Volodymyr Zelensky has reached the midpoint of his five-year presidency. The Kennan Institute hosted an online round table dedicated to the successes and failures of Zelensky’s presidency thus far. How has Ukraine changed in these years? What has President Zelensky and his team achieved so far? What remains to be accomplished from his list of electoral promises two and a half years ago?

Selected Quotes

Anastacia Galouchka

“Ukraine’s bilateral relations have evolved throughout this past couple of years, especially because new president, new government, and new everything. You would think that a lot of changes would take place. The hope was, at the end of the day, to have better relationships with Western neighbors, to have an activization of relations with the E.U. and the U.S. and have some sort of conflict regulation on the way with Russia. Now instead, what we got is that the same problems keep persisting and the best case scenario is an unchanged situation but more often than not we see that the situation is worsened by time going by, which makes the likelihood of potential solutions less and less likely.”
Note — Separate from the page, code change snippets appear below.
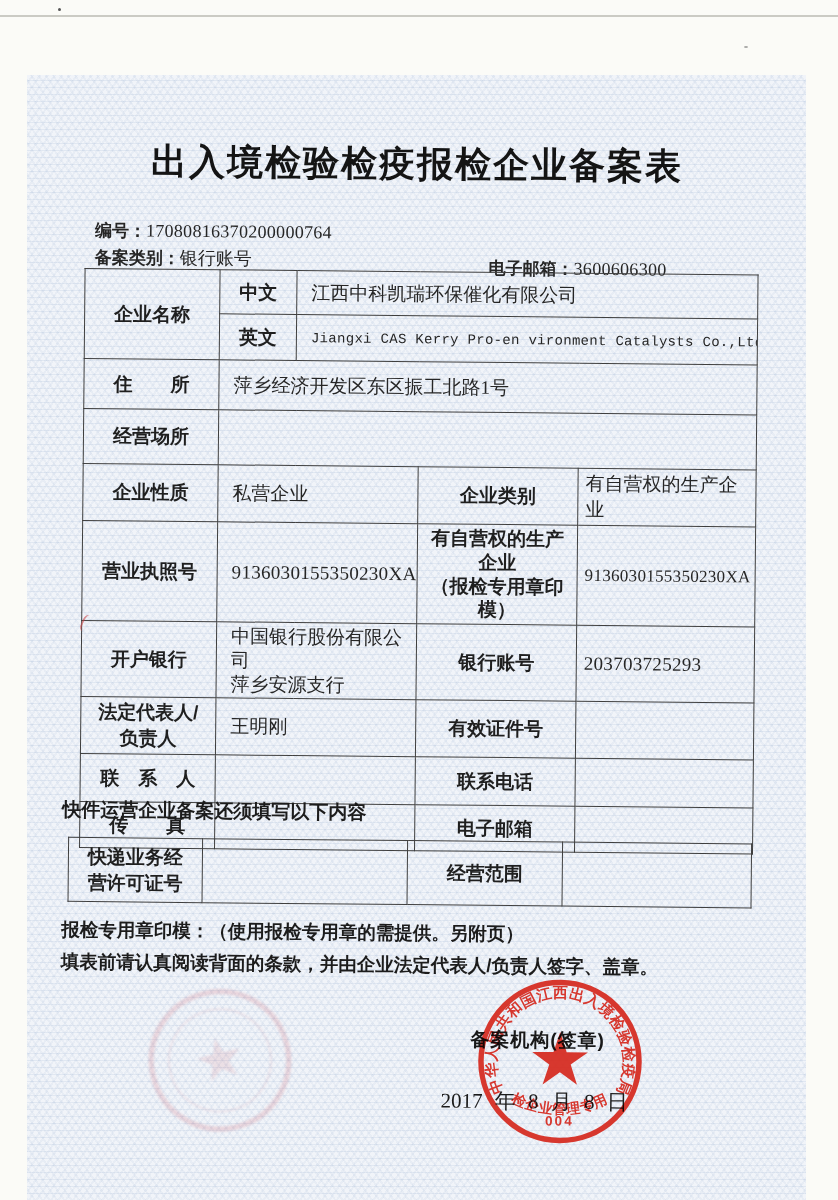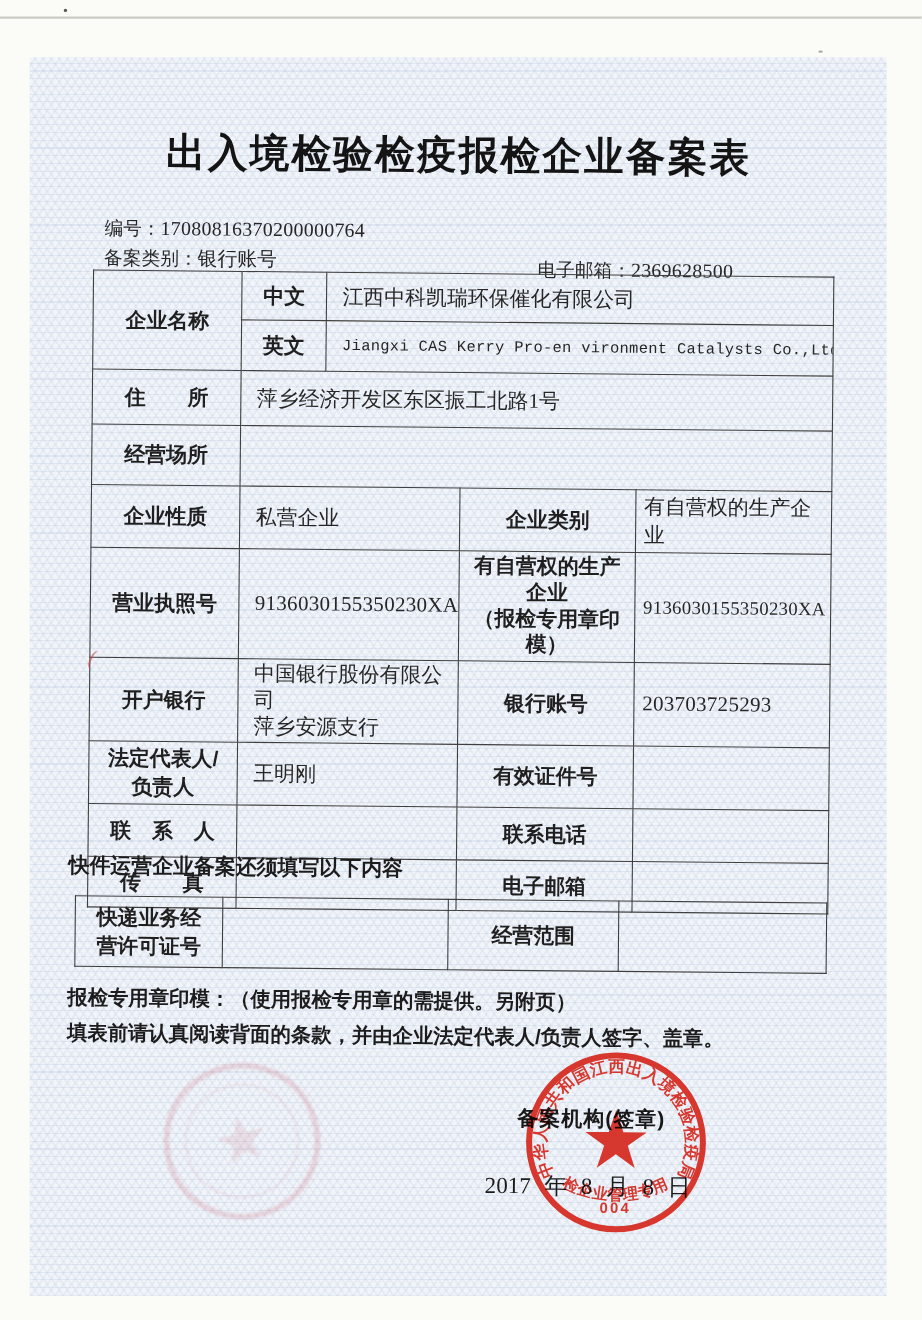--- a/index.html
+++ b/index.html
@@ -5,37 +5,37 @@
   html,body{margin:0;padding:0;}
   body{
     width:838px;height:1200px;position:relative;overflow:hidden;
     background:#fbfbf7;
     font-family:"Liberation Serif","DejaVu Serif",serif;
     color:#262626;
   }
   .scanner-line{position:absolute;left:0;top:15px;width:838px;height:2px;background:#cbcbc4;}
   .speck{position:absolute;border-radius:50%;background:#555;}
   .paper{
-    position:absolute;left:27px;top:52px;width:779px;height:1126px;
+    position:absolute;left:27px;top:75px;width:779px;height:1126px;
     background-color:#f1f4f9;
     background-image:
       repeating-linear-gradient(0deg, rgba(125,155,195,0.14) 0 1px, rgba(0,0,0,0) 1px 7px),
       repeating-linear-gradient(55deg, rgba(135,162,200,0.09) 0 2px, rgba(0,0,0,0) 2px 6px),
       repeating-linear-gradient(-55deg, rgba(135,162,200,0.09) 0 2px, rgba(0,0,0,0) 2px 6px);
   }
   .content{position:absolute;left:0;top:0;width:779px;height:1126px;
     transform:rotate(0.55deg);transform-origin:60px 150px;}
 
   .doc-title{
     position:absolute;left:0;top:62px;width:779px;text-align:center;
     font-family:"Liberation Sans","DejaVu Sans",sans-serif;
     font-weight:900;font-size:36px;letter-spacing:2px;color:#141414;
   }
   .meta{position:absolute;font-size:18px;white-space:nowrap;}
-  .meta .lab{font-family:"Liberation Sans","DejaVu Sans",sans-serif;font-weight:400;font-size:17px;}
+  .meta .lab{font-family:"Liberation Sans","DejaVu Sans",sans-serif;font-weight:700;font-size:17px;}
   .meta .num{font-family:"Liberation Serif","DejaVu Serif",serif;}
   .meta-serial{left:68px;top:144px;}
   .meta-category{left:68px;top:170px;}
   .meta-recordno{left:462px;top:178px;}
 
   table{border-collapse:collapse;table-layout:fixed;}
   td{
     border:1.6px solid #3f3f3f;
     font-size:19px;overflow:hidden;vertical-align:middle;
   }
@@ -92,21 +92,21 @@
 <div class="speck" style="left:58px;top:8px;width:3px;height:3px;"></div>
 <div class="speck" style="left:744px;top:46px;width:4px;height:2px;opacity:.5;"></div>
 
 <div class="paper">
 <div class="content">
 
   <div class="doc-title">出入境检验检疫报检企业备案表</div>
 
   <div class="meta meta-serial"><span class="lab">编号：</span><span class="num">17080816370200000764</span></div>
   <div class="meta meta-category"><span class="lab">备案类别：</span><span>银行账号</span></div>
-  <div class="meta meta-recordno"><span class="lab">电子邮箱：</span><span class="num">2369628500</span></div>
+  <div class="meta meta-recordno"><span class="lab">电子邮箱：</span><span class="num">3600606300</span></div>
 
   <table class="main-table">
     <colgroup>
       <col style="width:135px">
           <col style="width:77px">
           <col style="width:123px">
       <col style="width:160px">
           <col style="width:178px">
     </colgroup>
     <tbody>

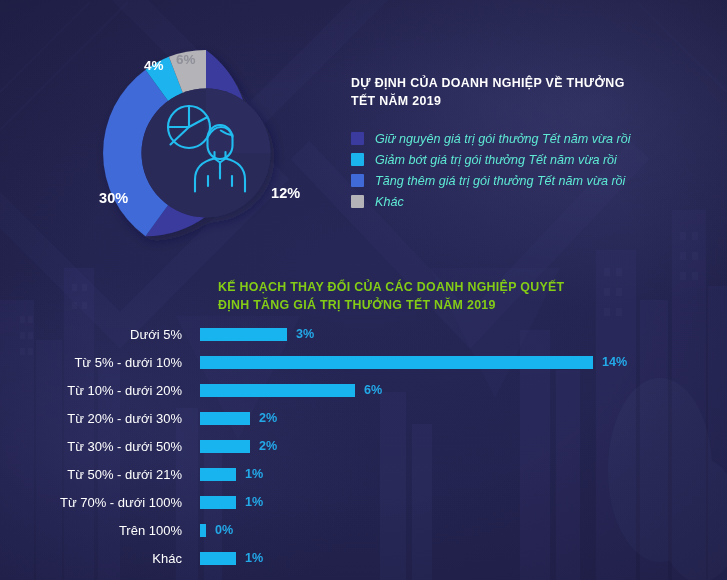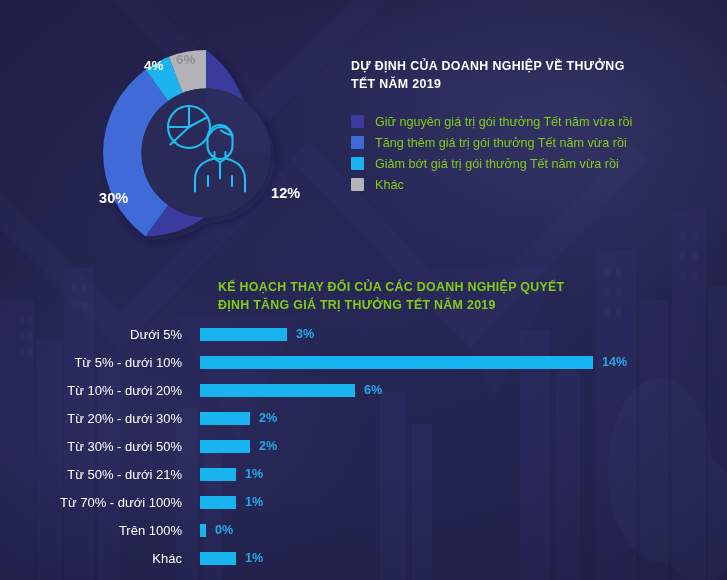--- a/index.html
+++ b/index.html
@@ -46,39 +46,40 @@
     white-space:nowrap;
   }
   #donut-val-60 { left:176px; top:143px; }
   #donut-val-30 { left:4px;  top:148px; }
   #donut-val-4  { left:49px;  top:16px;  font-size:13.5px; }
   #donut-val-6  { left:81px;  top:10px;  font-size:13.5px; color:#8f9099; }
 
   #center-icon { position:absolute; left:61px; top:58px; width:100px; height:96px; }
 
   
-  #legend-block { position:absolute; left:351px; top:58px; width:350px; }
+  #legend-block { position:absolute; left:351px; top:75px; width:350px; }
   #legend-title {
     font-size:12.4px;
     font-weight:700;
     letter-spacing:.35px;
     line-height:17.5px;
     color:#ffffff;
     text-transform:uppercase;
     width:300px;
   }
   #legend-list { margin-top:18px; }
   .legend-row { display:flex; align-items:center; height:21px; }
   .legend-swatch { width:13px; height:13px; flex:0 0 13px; border-radius:1px; }
   .legend-label {
     margin-left:11px;
     font-size:12.6px;
     line-height:14px;
-    color:#84cc16;
+    color:#5eead4;
     white-space:nowrap;
+    font-style:italic;
   }
 
   
   #bar-section { position:absolute; left:0; top:272px; width:727px; height:308px; }
   #bar-title {
     position:absolute; left:218px; top:6px;
     width:360px;
     font-size:12.4px;
     font-weight:700;
     letter-spacing:.3px;
@@ -241,27 +242,27 @@
     <div id="legend-block">
       <div id="legend-title">DỰ ĐỊNH CỦA DOANH NGHIỆP VỀ THƯỞNG TẾT NĂM 2019</div>
       <div id="legend-list">
 
         <div class="legend-row">
           <span class="legend-swatch" style="background:#3b3a9e"></span>
           <span class="legend-label">Giữ nguyên giá trị gói thưởng Tết năm vừa rồi</span>
         </div>
 
         <div class="legend-row">
+          <span class="legend-swatch" style="background:#1bb3ee"></span>
+          <span class="legend-label">Giảm bớt giá trị gói thưởng Tết năm vừa rồi</span>
+        </div>
+
+        <div class="legend-row">
           <span class="legend-swatch" style="background:#3f6ad8"></span>
           <span class="legend-label">Tăng thêm giá trị gói thưởng Tết năm vừa rồi</span>
-        </div>
-
-        <div class="legend-row">
-          <span class="legend-swatch" style="background:#1bb3ee"></span>
-          <span class="legend-label">Giảm bớt giá trị gói thưởng Tết năm vừa rồi</span>
         </div>
 
         <div class="legend-row">
           <span class="legend-swatch" style="background:#b3b3b8"></span>
           <span class="legend-label">Khác</span>
         </div>
 
       </div>
     </div>
   </div>

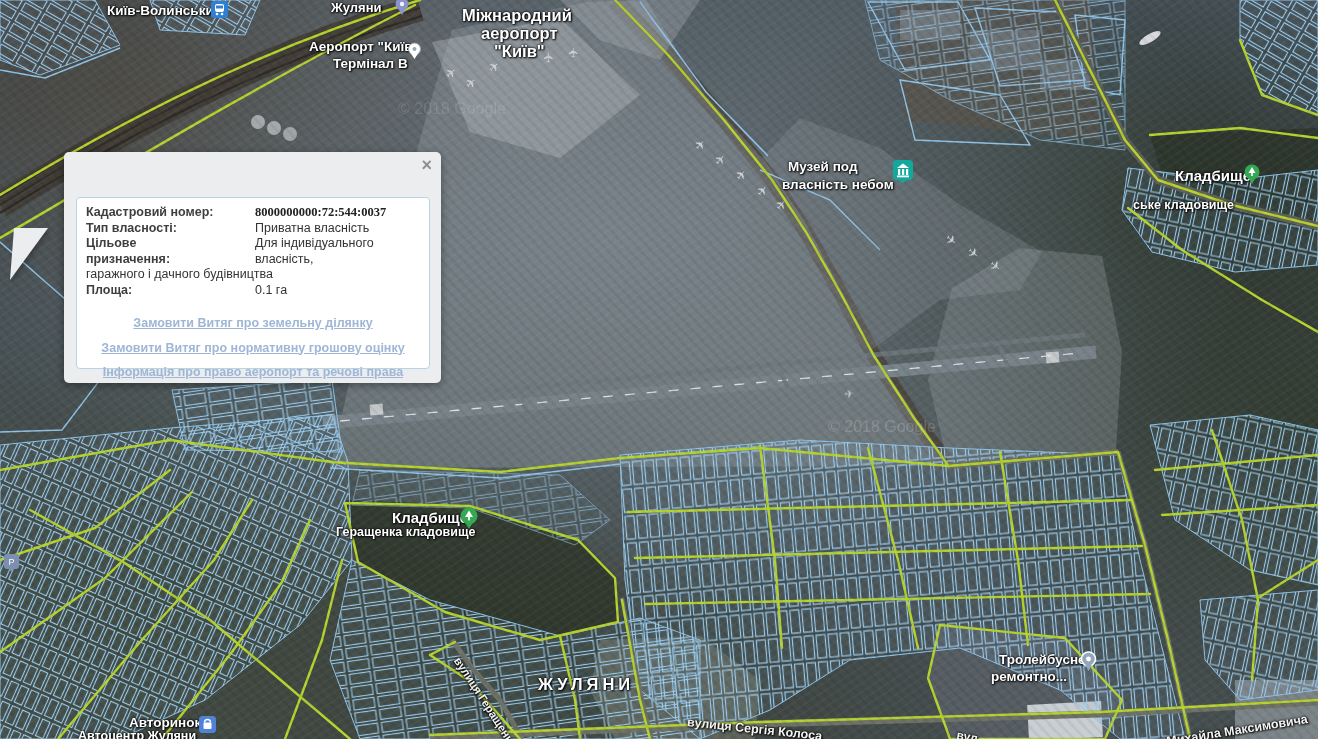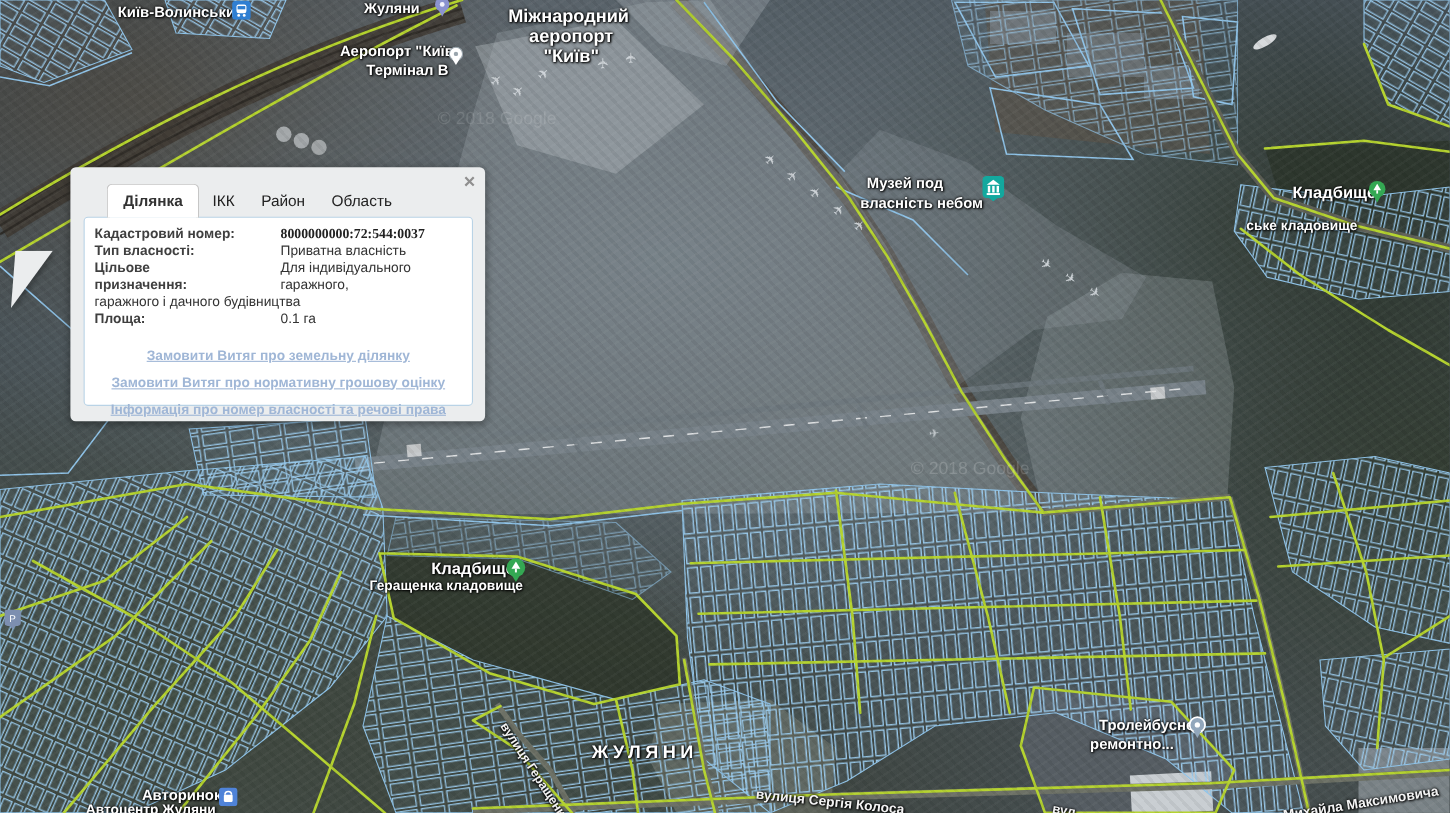--- a/index.html
+++ b/index.html
@@ -318,47 +318,41 @@
   <div class="lbl watermark" style="left:828px;top:418px">© 2018 Google</div>
   <div class="lbl watermark" style="left:398px;top:100px;color:rgba(255,255,255,.12)">© 2018 Google</div>
 
   <svg id="popup-tail" width="60" height="56">
     <polygon points="14,0 48,0 10,52" fill="#ebedee"></polygon>
   </svg>
 
   <div id="popup">
     <div id="popup-close">×</div>
 
-    <div class="tabs">
-      <div class="tab active">Ділянка</div>
-      <div class="tab">ІКК</div>
-      <div class="tab">Район</div>
-      <div class="tab">Область</div>
-    </div>
 
     <div class="panel">
       <div class="frow">
         <span class="flabel">Кадастровий номер:</span>
         <span class="fvalue b">8000000000:72:544:0037</span>
       </div>
       <div class="frow">
         <span class="flabel">Тип власності:</span>
         <span class="fvalue">Приватна власність</span>
       </div>
       <div class="frow">
         <span class="flabel">Цільове призначення:</span>
-        <span class="fvalue">Для індивідуального гаражного,</span>
+        <span class="fvalue">Для індивідуального власність,</span>
       </div>
       <div class="fwrap">гаражного і дачного будівництва</div>
       <div class="frow">
         <span class="flabel">Площа:</span>
         <span class="fvalue">0.1 га</span>
       </div>
 
       <div class="plinks">
         <a class="plink">Замовити Витяг про земельну ділянку</a>
         <a class="plink">Замовити Витяг про нормативну грошову оцінку</a>
-        <a class="plink">Інформація про номер власності та речові права</a>
+        <a class="plink">Інформація про право аеропорт та речові права</a>
       </div>
     </div>
   </div>
 
 </div>
 
 </body></html>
“We’ve kind of gotten to a dead end, all kinds of negotiation or conversation between Kyiv and Moscow are basically just running into the same dead street. There is more focus on the Ukrainian side on good PR stunts than on actually improving these relations, and we can see now as well as back in April and over the summer that these Russian army units that have been deployed closer to the Ukrainian border, are causing a security crisis over and over again.”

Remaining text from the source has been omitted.